Career
Tumblety set himself up in business, initially in Detroit. He claimed to be a "great physician", but was commonly perceived as a quack. He sold patent medicines such as "Tumblety's Pimple Destroyer" and "Dr. Morse's Indian Root Pills", and gained a reputation for his eccentric, ostentatious clothes, which were frequently of a military nature. According to Tumblety, by 1857 he was practicing medicine in Canada, before moving to New York and Washington, D.C., where he claims to have first been introduced to Abraham Lincoln. Tumblety's medicinal approach was based on herbal remedies over mineral "poisons" (mercury) or surgical techniques. He was connected to the death of one of his patients in Boston, but escaped prosecution. Federal tax records show he was in Maryland in early 1863, but he soon moved to St. Louis, Missouri, living at 50 Olive Street.

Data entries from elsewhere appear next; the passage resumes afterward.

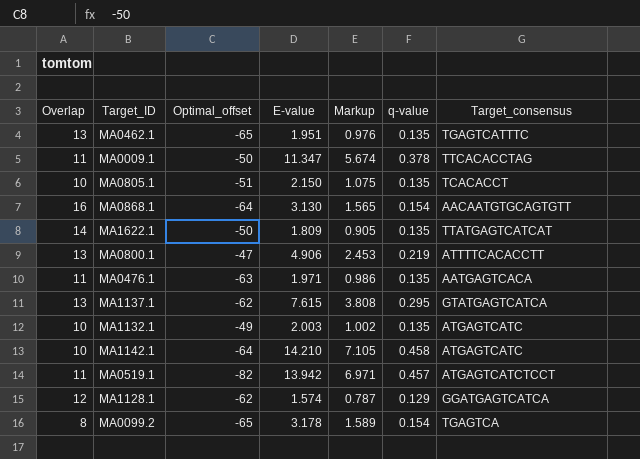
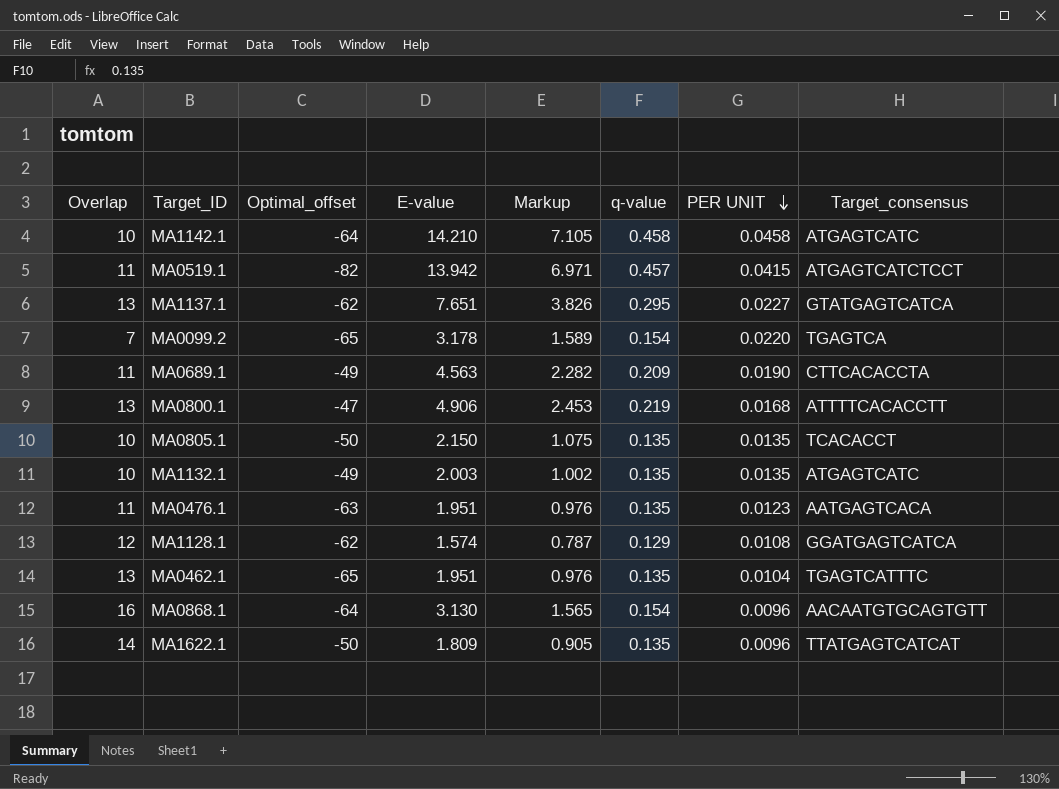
row order: none -> PER UNIT descending
column PER UNIT | formula: none -> [q-value] / [Overlap]
row MA0009.1: 11 | -50 | 11.347 | 5.674 | 0.378 | TTCACACCTAG -> none
MA1137.1 | E-value: 7.615 -> 7.651
MA1137.1 | Markup: 3.808 -> 3.826
MA0099.2 | Overlap: 8 -> 7
row MA0689.1: none -> 11 | -49 | 4.563 | 2.282 | 0.209 | 0.0190 | CTTCACACCTA
MA0805.1 | Optimal_offset: -51 -> -50
MA0476.1 | E-value: 1.971 -> 1.951
MA0476.1 | Markup: 0.986 -> 0.976

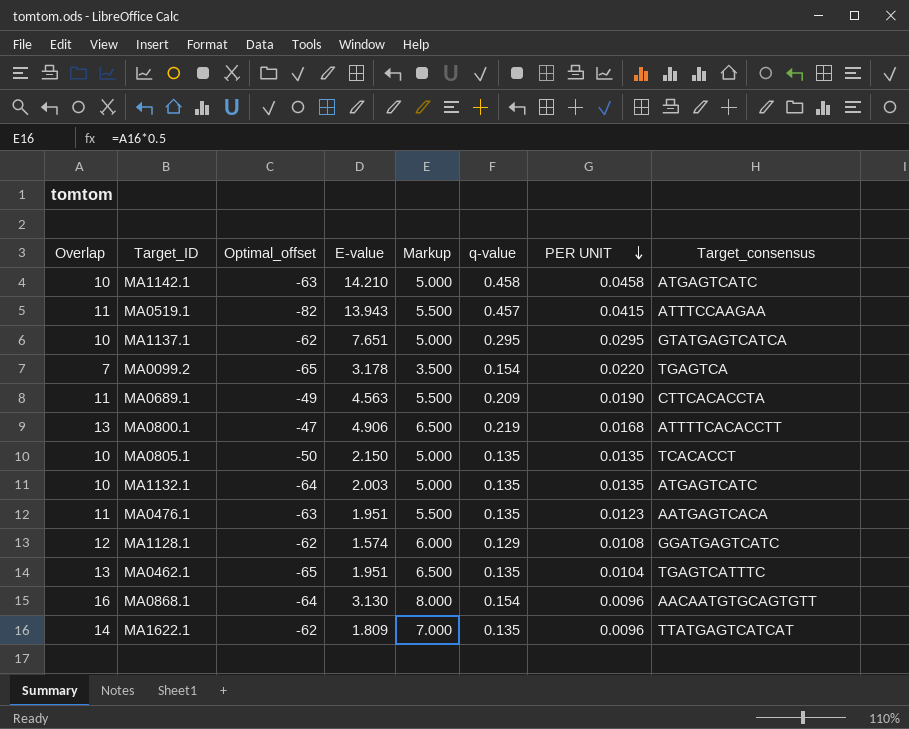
column Markup | formula: [E-value] * 0.5 -> [Overlap] * 0.5
MA1142.1 | Optimal_offset: -64 -> -63
MA0519.1 | E-value: 13.942 -> 13.943
MA0519.1 | Target_consensus: ATGAGTCATCTCCT -> ATTTCCAAGAA
MA1137.1 | Overlap: 13 -> 10
MA1137.1 | PER UNIT: 0.0227 -> 0.0295
MA1132.1 | Optimal_offset: -49 -> -64
MA1128.1 | Target_consensus: GGATGAGTCATCA -> GGATGAGTCATC
MA1622.1 | Optimal_offset: -50 -> -62

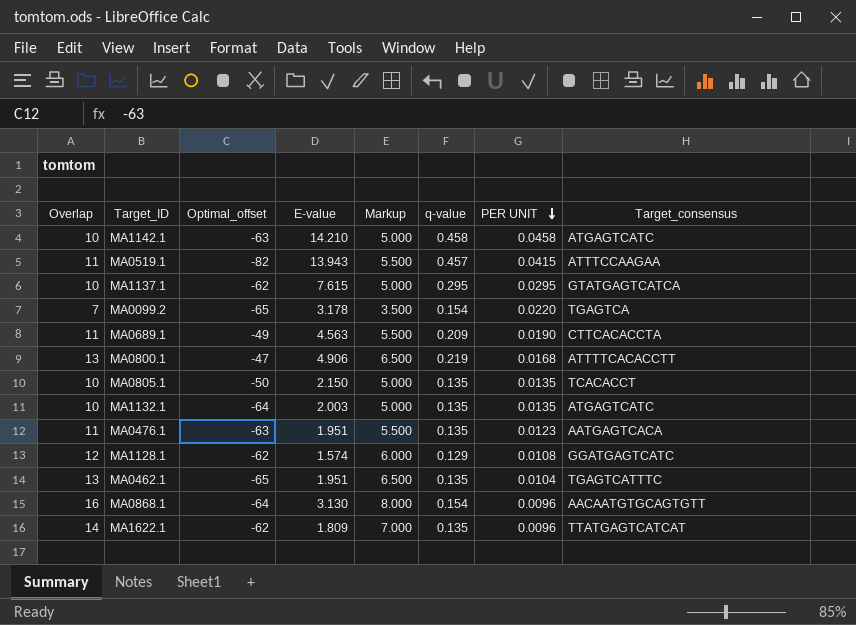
MA1137.1 | E-value: 7.651 -> 7.615

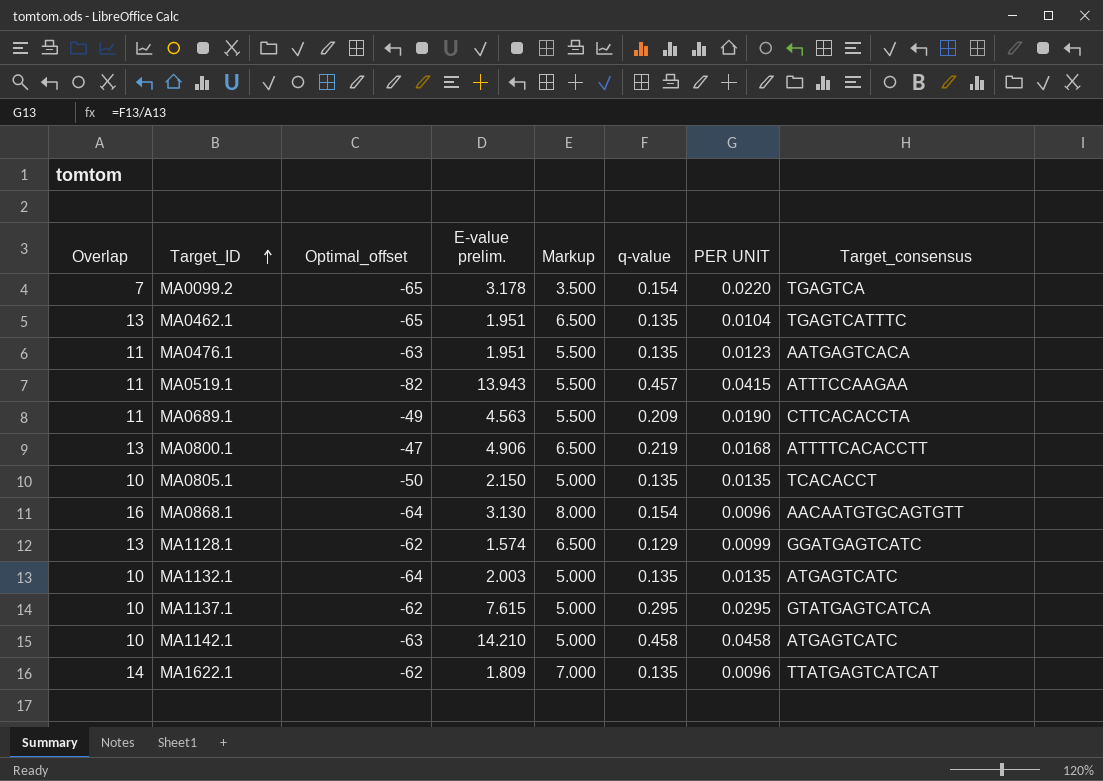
row order: PER UNIT descending -> Target_ID ascending
column name: E-value -> E-value prelim.
MA1128.1 | Overlap: 12 -> 13
MA1128.1 | Markup: 6.000 -> 6.500
MA1128.1 | PER UNIT: 0.0108 -> 0.0099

On May 5, 1865, he was arrested in St. Louis and taken to Washington on orders of the Secretary of War for alleged complicity in the Abraham Lincoln assassination, simply because he was an acquaintance, which he denied, of David Herold, who was captured with John Wilkes Booth. There was nothing to tie him to the plot, however, and Tumblety was released without charge on May 30.
Tumblety appeared to revel in denouncing all women, but reserved a special hatred for prostitutes; he blamed his misogyny on a failed marriage to a prostitute. In Washington, D.C., he displayed a collection of preserved female reproductive organs to his guests at an all-male dinner party, and proudly boasted that they came from "every class of woman".